Using PyWren to process data from IBM Cloud Object Storage

PyWren for IBM Cloud functions has a built-in method for processing data objects from the IBM Cloud Object Storage.

We designed a partitioner within the map_reduce() method which is configurable by specifying the size of the chunk. The input to the partitioner may be either a list of data objects, a list of URLs or the entire bucket itself. The partitioner is activated inside PyWren and it responsible to split the objects into smaller chunks. It executes one my_map_function for each object chunk and when all executions are completed, the partitioner executes the my_reduce_function. The reduce function will wait for all the partial results before processing them.

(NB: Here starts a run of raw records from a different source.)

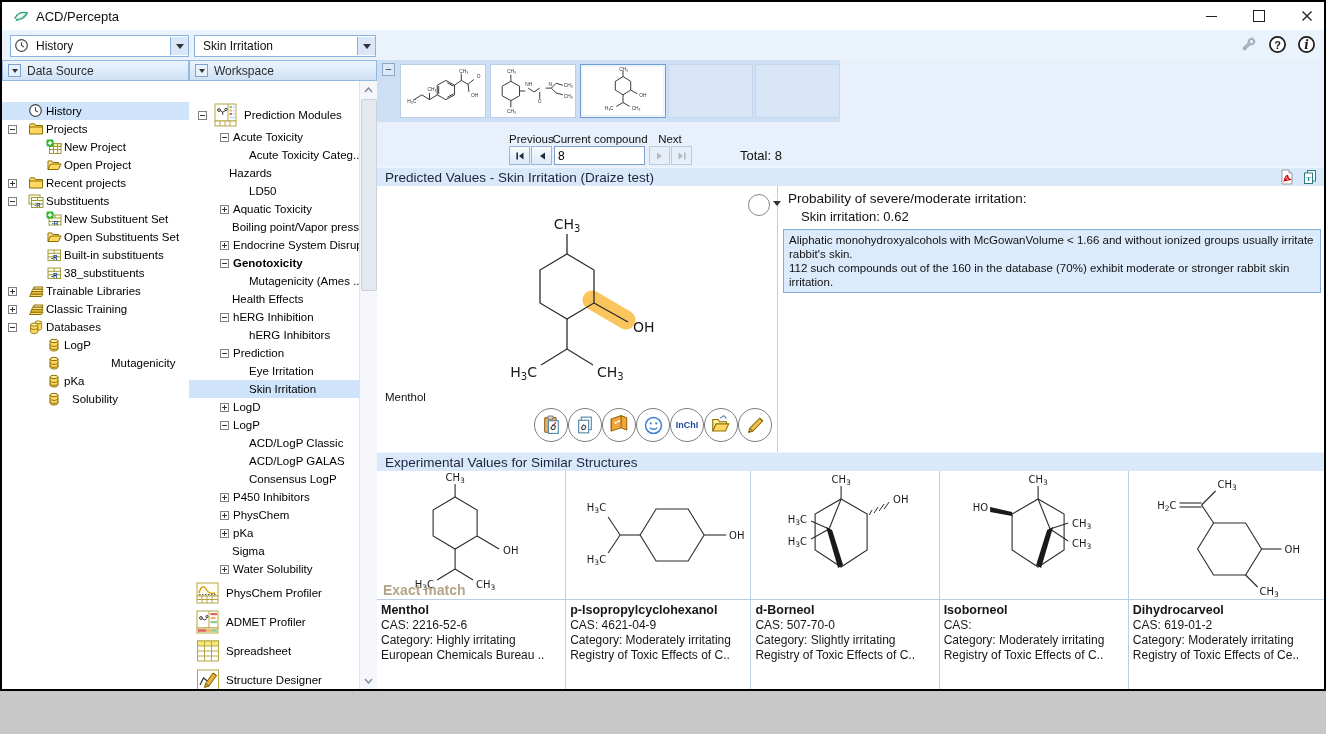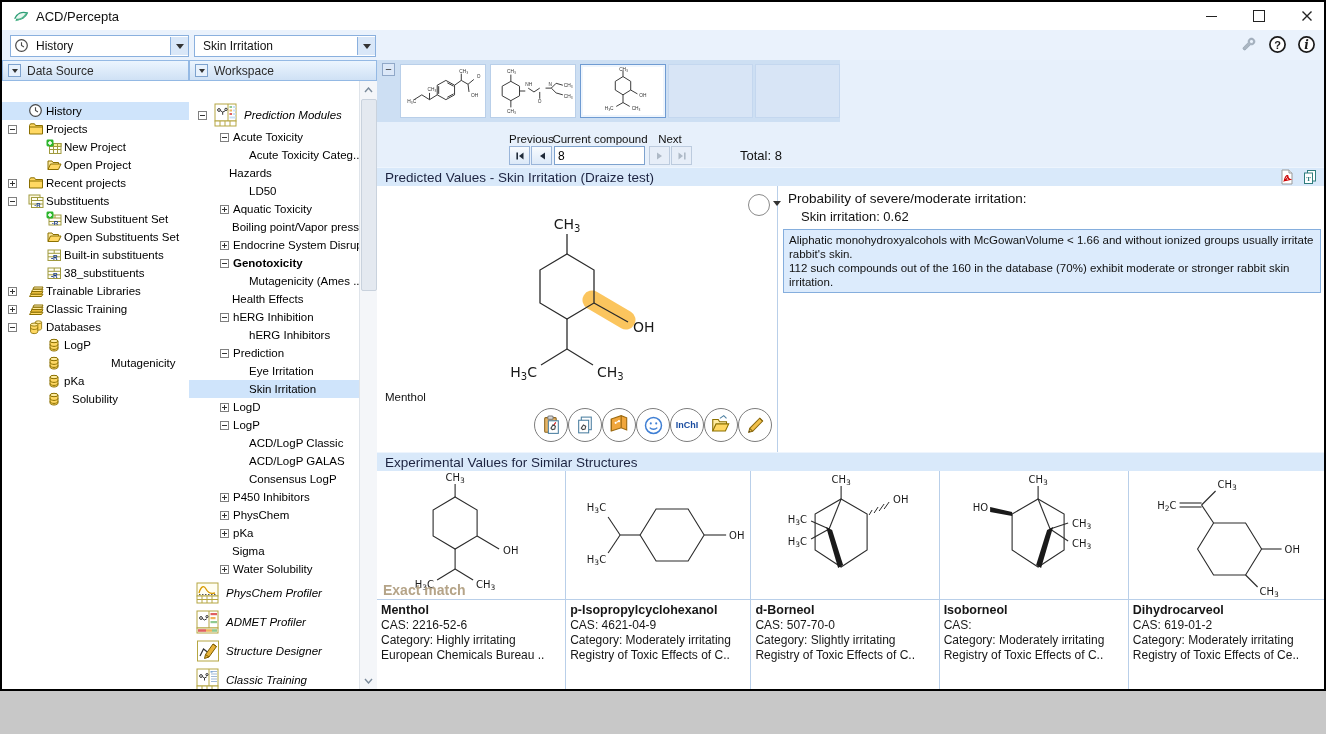--- a/index.html
+++ b/index.html
@@ -27,7 +27,7 @@
   
   .treepanel{background:#fff;overflow:hidden;}
   .tree-row{display:flex;align-items:center;height:18px;font-size:11.5px;color:#000;white-space:nowrap;cursor:default;}
-  .tree-row.bigrow{height:29px;font-style:italic;}
+  .tree-row.bigrow{height:29px;}
   .tree-row.pmrow{height:26px;}
   .tree-row.sel{background:#cfe4fb;}
   .exp{width:9px;height:9px;flex:none;}

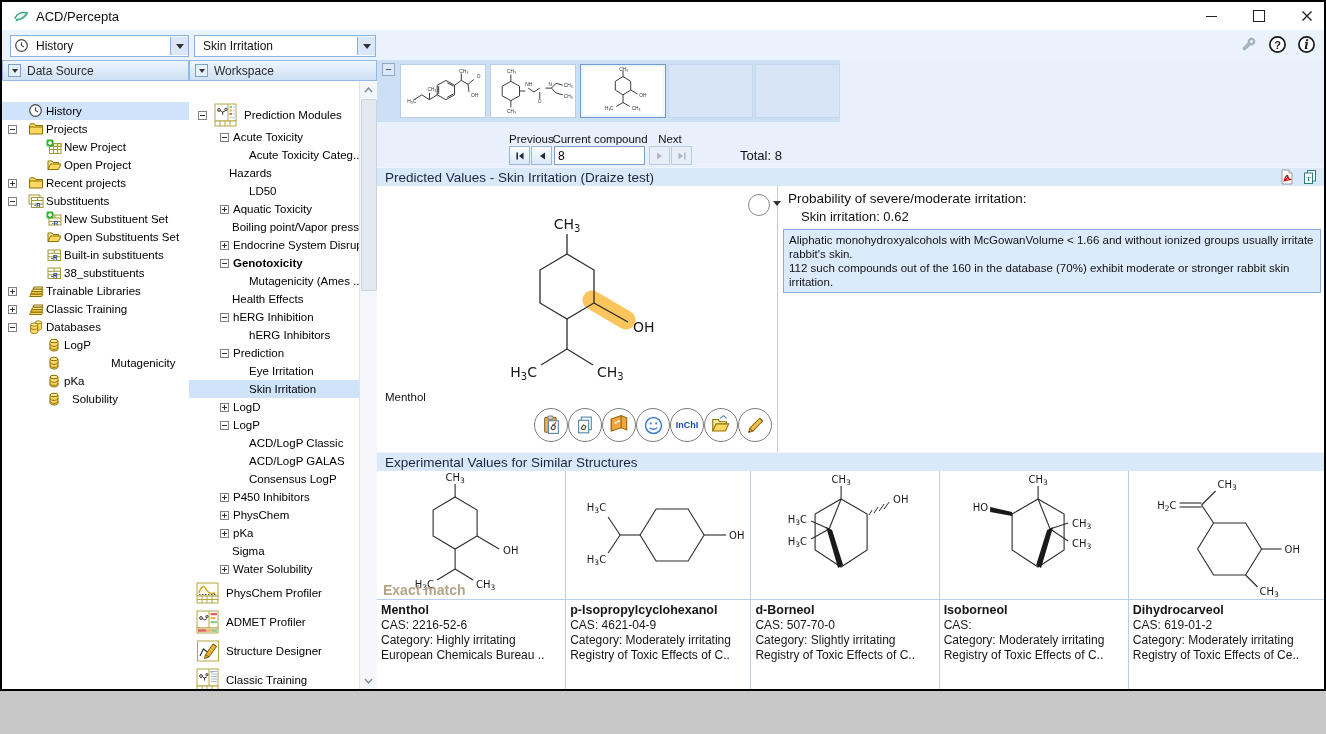--- a/index.html
+++ b/index.html
@@ -594,6 +594,16 @@
           <span class="ic24" style="margin-left: 7px;">
             <svg width="24" height="24" viewBox="0 0 24 24">
               <rect x="1.5" y="2" width="21" height="20" fill="#fff" stroke="#b5a642"></rect>
+              <rect x="1.5" y="2" width="21" height="5" fill="#f7e97c" stroke="#b5a642"></rect>
+              <path d="M1.5 12h21M1.5 17h21M8.5 2v20M15.5 2v20" stroke="#b5a642"></path>
+            </svg>
+          </span>
+          <span class="tlabel" style="margin-left: 6px;">Spreadsheet</span>
+        </div>
+        <div class="tree-row bigrow">
+          <span class="ic24" style="margin-left: 7px;">
+            <svg width="24" height="24" viewBox="0 0 24 24">
+              <rect x="1.5" y="2" width="21" height="20" fill="#fff" stroke="#b5a642"></rect>
               <path d="M4 17l3.5-7 4.5 3.5" fill="none" stroke="#333" stroke-width="1.2"></path>
               <path d="M9.5 15.5L17 5l3.5 2.5L13 18l-4.5 1.5z" fill="#e8b33a" stroke="#7a5c00"></path>
               <path d="M17 5l3.5 2.5" stroke="#7a5c00"></path>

In the parameters of the my_map_function function you must specify a parameter called data_stream. This variable allows access to the data stream of the object.

map_reduce method has different signatures as shown in the following examples

`map_reduce` where partitioner get the list of objects

import pywren_ibm_cloud as pywren

iterdata = ['bucket1/object1', 'bucket1/object2', 'bucket1/object3'] 

def my_map_function(key, data_stream):
    for line in data_stream:
        # Do some process
    return partial_intersting_data

def my_reduce_function(results):
    for partial_intersting_data in results:
        # Do some process
    return final_result

chunk_size = 4*1024**2  # 4MB

pw = pywren.ibm_cf_executor()
pw.map_reduce(my_map_function, iterdata, my_reduce_function, chunk_size)
result = pw.get_result()

method	method signature
`pw.map_reduce`(`my_map_function`, `iterdata`, `my_reduce_function`, `chunk_size`)	`iterdata` contains list of objects in the format of `bucket_name/object_name`
`my_map_function`(`key`, `data_stream`)	`key` is an entry from `iterdata` that is assigned to the invocation

`map_reduce` where partitioner gets entire bucket

Commonly, a dataset may contains hundreds or thousands of files, so the previous approach where you have to specify each object one by one is not well suited in this case. With this new map_reduce() method you can specify, instead, the bucket name which contains all the object of the dataset.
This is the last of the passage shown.